= WHAT IS BEING ASKED =
If a line in the data below contains the word "SUMMER", copy it out.
........
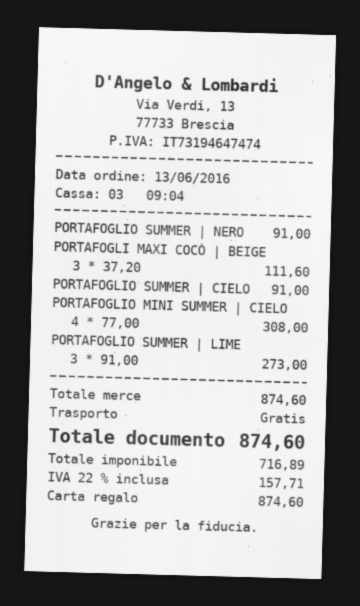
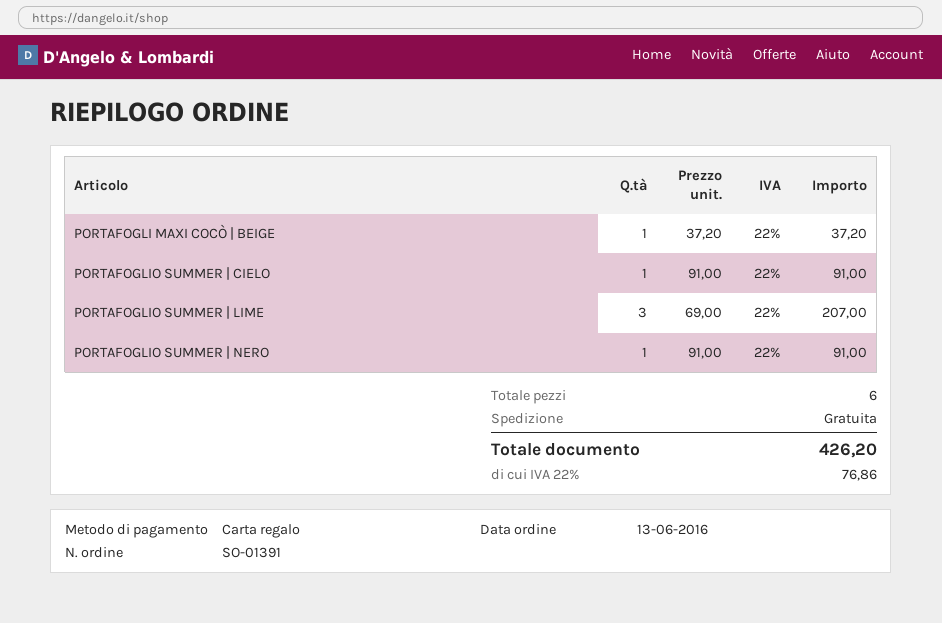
PORTAFOGLI MAXI COCÒ | BEIGE: 3 x 37.20 = 111.60 -> 1 x 37.20 = 37.20
PORTAFOGLIO MINI SUMMER | CIELO: 4 x 77.00 = 308.00 -> none
PORTAFOGLIO SUMMER | LIME: 3 x 91.00 = 273.00 -> 3 x 69.00 = 207.00
tax: 22% = 157.71 -> 22% = 76.86
total: 874.60 -> 426.20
........
= YOUR SOLUTION =
PORTAFOGLIO MINI SUMMER | CIELO: 4 x 77.00 = 308.00 -> none
PORTAFOGLIO SUMMER | LIME: 3 x 91.00 = 273.00 -> 3 x 69.00 = 207.00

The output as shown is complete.